No scientific study is without limitations. While methodologically sound, this investigation has several constraints that warrant mention:

  1. Population: All participants were healthy women with normal voiding patterns; the findings may not extrapolate to patients with incontinence or obstruction.
  2. Single Dose: The study assessed acute effects only. Chronic administration might produce different, potentially adaptive responses.
  3. Sample Size: Although statistically powered for OUP changes, the cohort remains small for detecting rare side effects or subtle functional shifts.
  4. Lack of Hormonal Assessment: Urethral tone is influenced by estrogen status, which was not stratified or controlled in this analysis.

Future research should explore repeated-dose tadalafil in women with functional outlet obstruction, comparing outcomes such as postvoid residuals, detrusor pressure, and quality of life. Additionally, high-resolution imaging and molecular studies could clarify whether PDE5 is meaningfully expressed in female urethral tissues or whether the observed effects derive primarily from smooth muscle physiology.


Conclusion

The Copenhagen study provides the first rigorous evidence that a single 40 mg dose of tadalafil significantly reduces urethral opening pressure in healthy women, both at rest and during voluntary contraction, without altering overall voiding performance. This finding confirms that PDE5 inhibition promotes urethral smooth muscle relaxation rather than vascular engorgement in the female urinary tract.

While the immediate clinical implications may be limited, the conceptual breakthrough is profound. For the first time, we have a controlled demonstration that a classically “male” vasodilator modulates female urethral function in a measurable way. This opens the door to novel therapeutic strategies for female voiding dysfunctions, particularly those characterized by excessive sphincter tone.

In the grander view, Christoffersen et al.’s study reminds us that pharmacology knows no gender—only physiology. Tadalafil’s journey from erectile aid to urodynamic modulator exemplifies how curiosity-driven research can reveal unexpected bridges between seemingly unrelated fields.


FAQ

1. Does tadalafil help with urinary incontinence in women?
Not directly. This study showed that tadalafil reduces urethral pressure, which might actually worsen stress urinary incontinence in some women. However, this same relaxation could be beneficial in conditions involving urinary retention or obstruction.

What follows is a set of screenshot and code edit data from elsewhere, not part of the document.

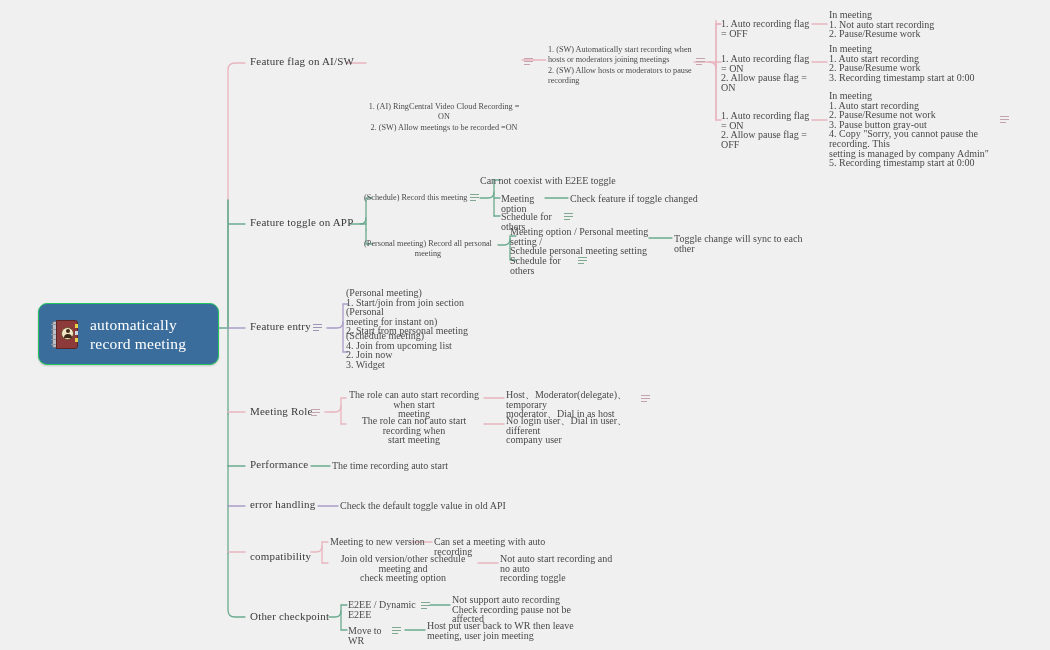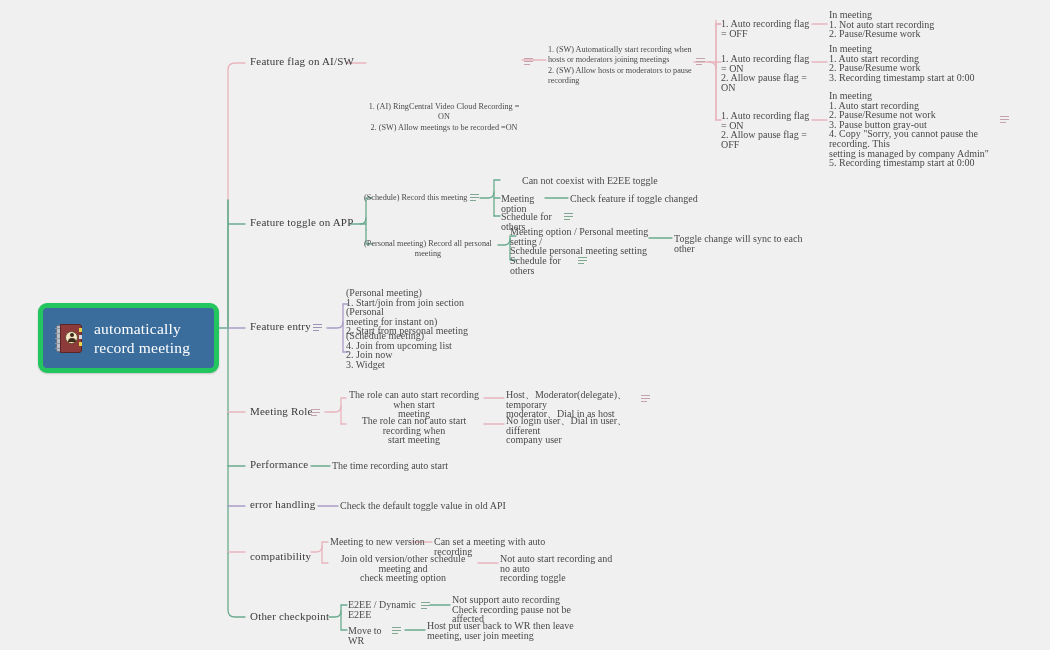--- a/index.html
+++ b/index.html
@@ -239,7 +239,7 @@
       <i></i>
     </div>
 
-  <div class="topic lvl3 lft tone-green" style="left:522px;top:176px;width:140px;">Can not coexist with E2EE toggle</div>
+  <div class="topic lvl3 lft tone-green" style="left:480px;top:176px;width:140px;">Can not coexist with E2EE toggle</div>
   <div class="topic lvl3 lft tone-green" style="left:501px;top:194px;width:56px;">Meeting option</div>
   <div class="topic lvl3 lft tone-green" style="left:570px;top:194px;width:130px;">Check feature if toggle changed</div>
   <div class="topic lvl3 lft tone-green" style="left:501px;top:212px;width:62px;">Schedule for others</div>

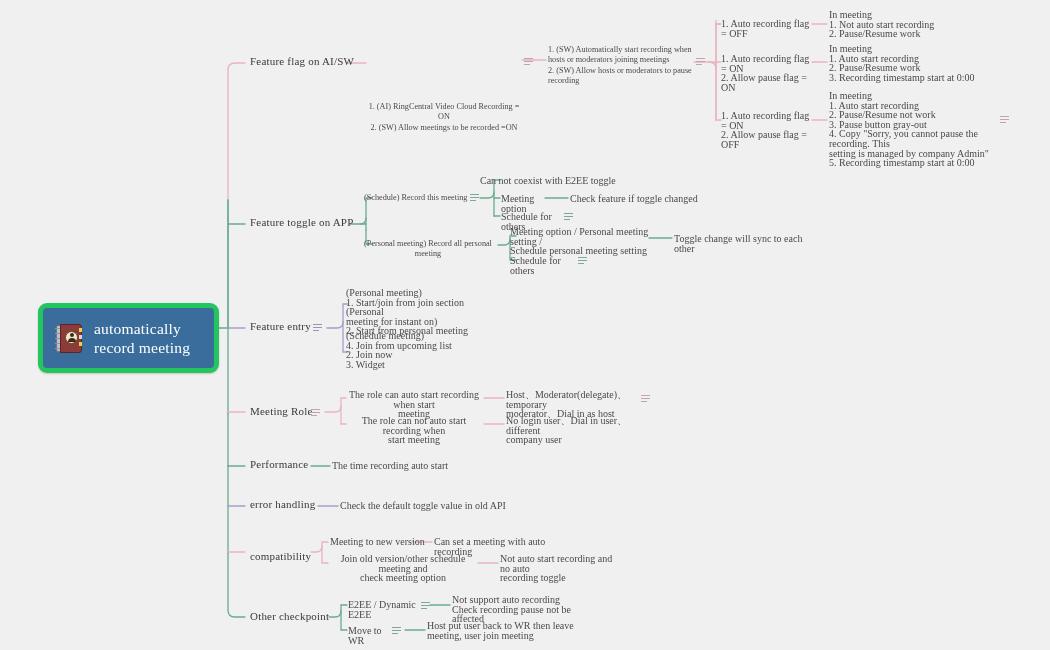--- a/index.html
+++ b/index.html
@@ -19,7 +19,7 @@
     position:absolute;
     display:flex;align-items:center;gap:11px;
     background:#3b6d9c;
-    border:5px solid #22c55e;
+    border:1px solid #22c55e;
     border-radius:9px;
     padding:11px 16px 11px 13px;
     box-shadow:0 1px 2px rgba(0,0,0,.18);

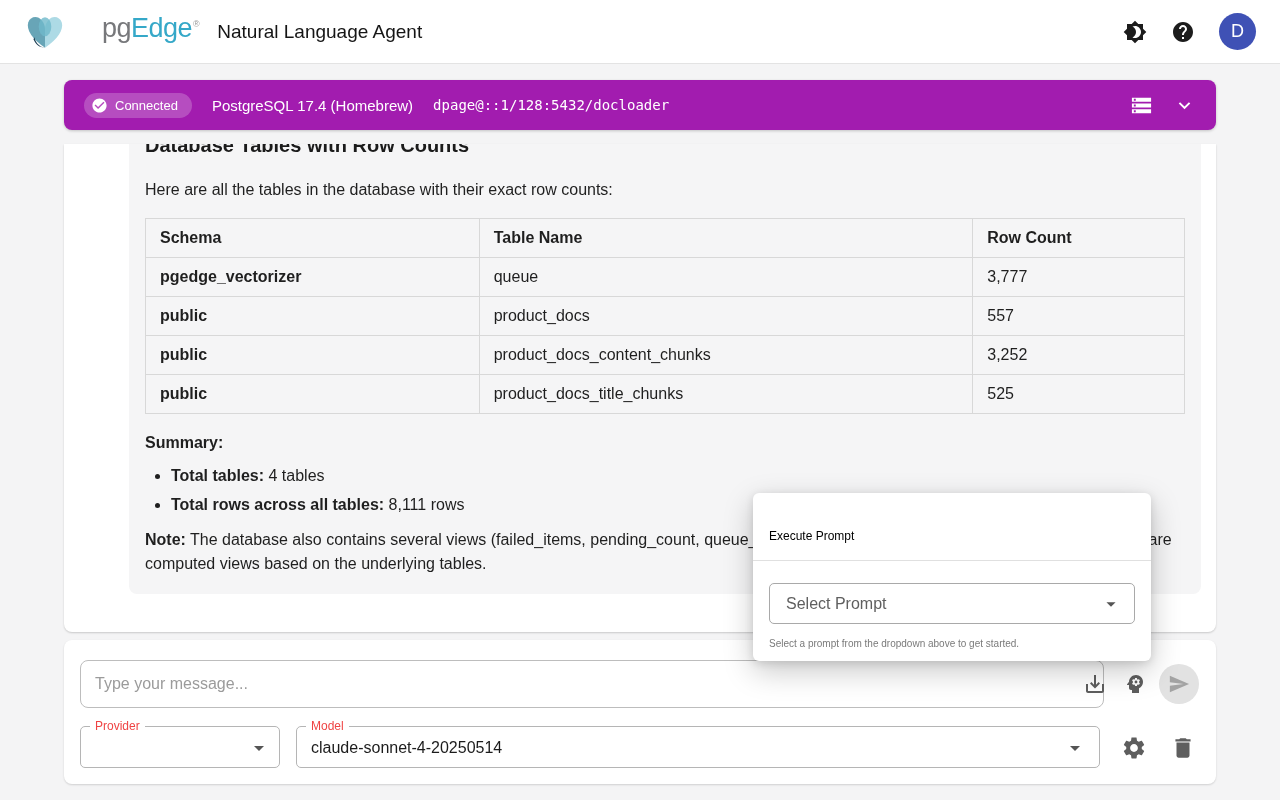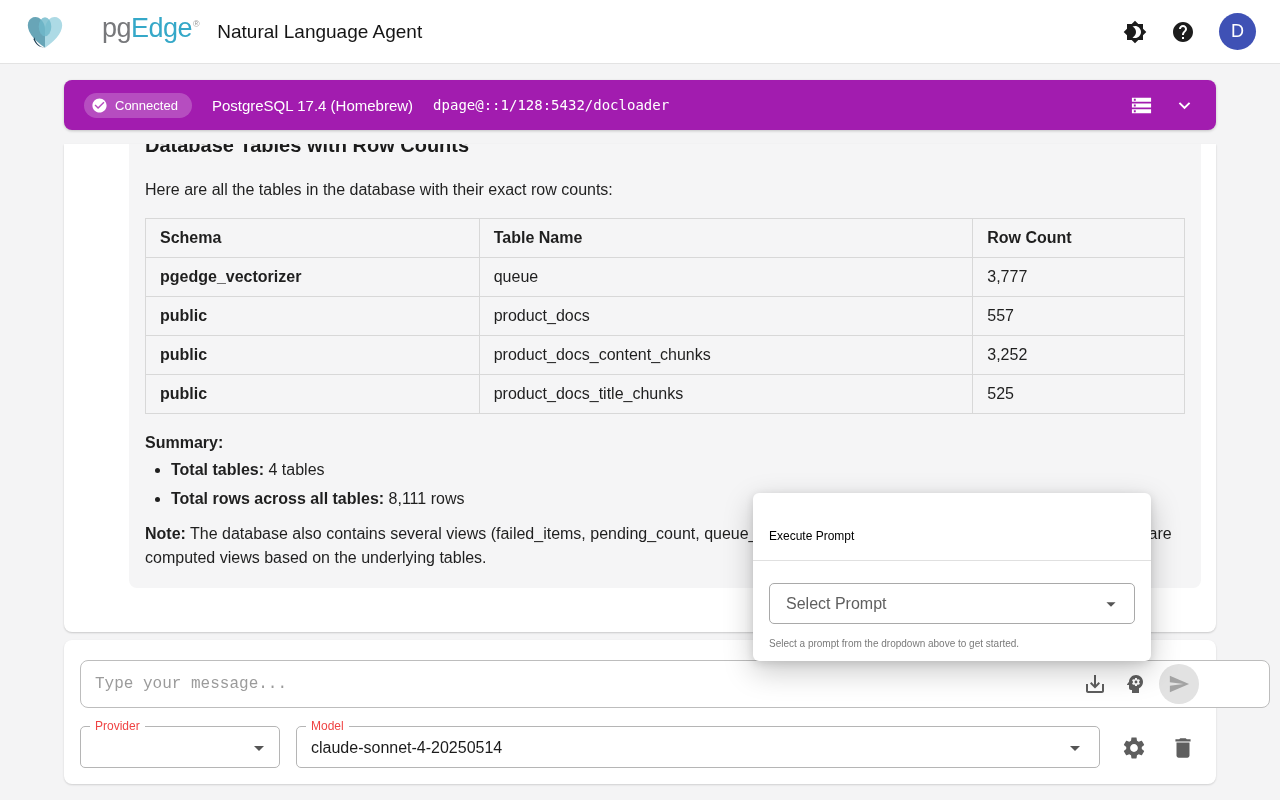--- a/index.html
+++ b/index.html
@@ -47,7 +47,7 @@
   td.schema-cell { font-weight:700; }
   col.c-schema { width:334px; } col.c-name { width:494px; } col.c-count { width:212px; }
   .summary-title { font-weight:700; font-size:16px; margin-top:20px; }
-  ul.summary-list { margin:8px 0 0 8px; padding-left:18px; }
+  ul.summary-list { margin:14px 0 0 8px; padding-left:18px; }
   ul.summary-list li { font-size:16px; line-height:19px; margin-bottom:10px; }
   .b { font-weight:700; }
   .note { font-size:16px; line-height:24px; margin-top:14px; max-width:1040px; }

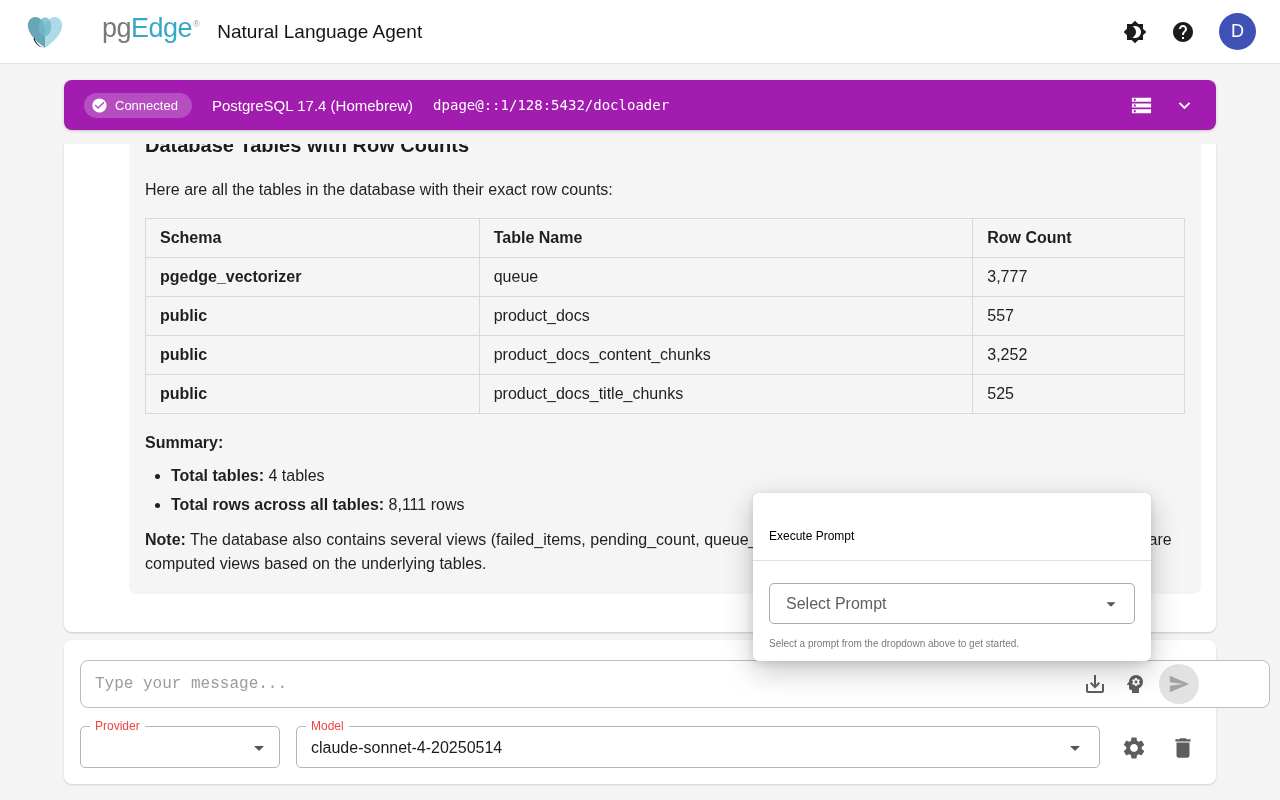--- a/index.html
+++ b/index.html
@@ -66,9 +66,9 @@
   
   .composer { position:absolute; left:64px; top:640px; width:1152px; height:144px; background:#fff;
     border-radius:8px; box-shadow:0 1px 2px rgba(0,0,0,.15); }
-  .msg-input { position:absolute; left:80px; top:660px; width:1190px; height:48px; border:1px solid #bdbdbd;
+  .msg-input { position:absolute; left:80px; top:660px; width:1024px; height:48px; border:1px solid #bdbdbd;
     border-radius:8px; background:#fff; font-size:16px; color:#333; padding:0 14px;
-    font-family:Liberation Mono, monospace; }
+    font-family:Liberation Sans, sans-serif; }
   .msg-input::placeholder { color:#9b9b9b; }
   .tool-btn { position:absolute; width:28px; height:28px; display:flex; align-items:center; justify-content:center; cursor:pointer; }
   .tool-btn svg { width:24px; height:24px; fill:#5e5e5e; }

2. Could tadalafil be prescribed for female voiding dysfunctions?
Potentially, yes—but only under clinical supervision and after further research. Preliminary data suggest it might help women who have difficulty relaxing the urethral sphincter during urination, such as in Fowler’s syndrome.

3. Are there safety concerns for women taking tadalafil?
Tadalafil is generally well tolerated. The most common side effects are mild headache, flushing, and nasal congestion. In this study, no serious adverse events occurred, even at a 40 mg single dose.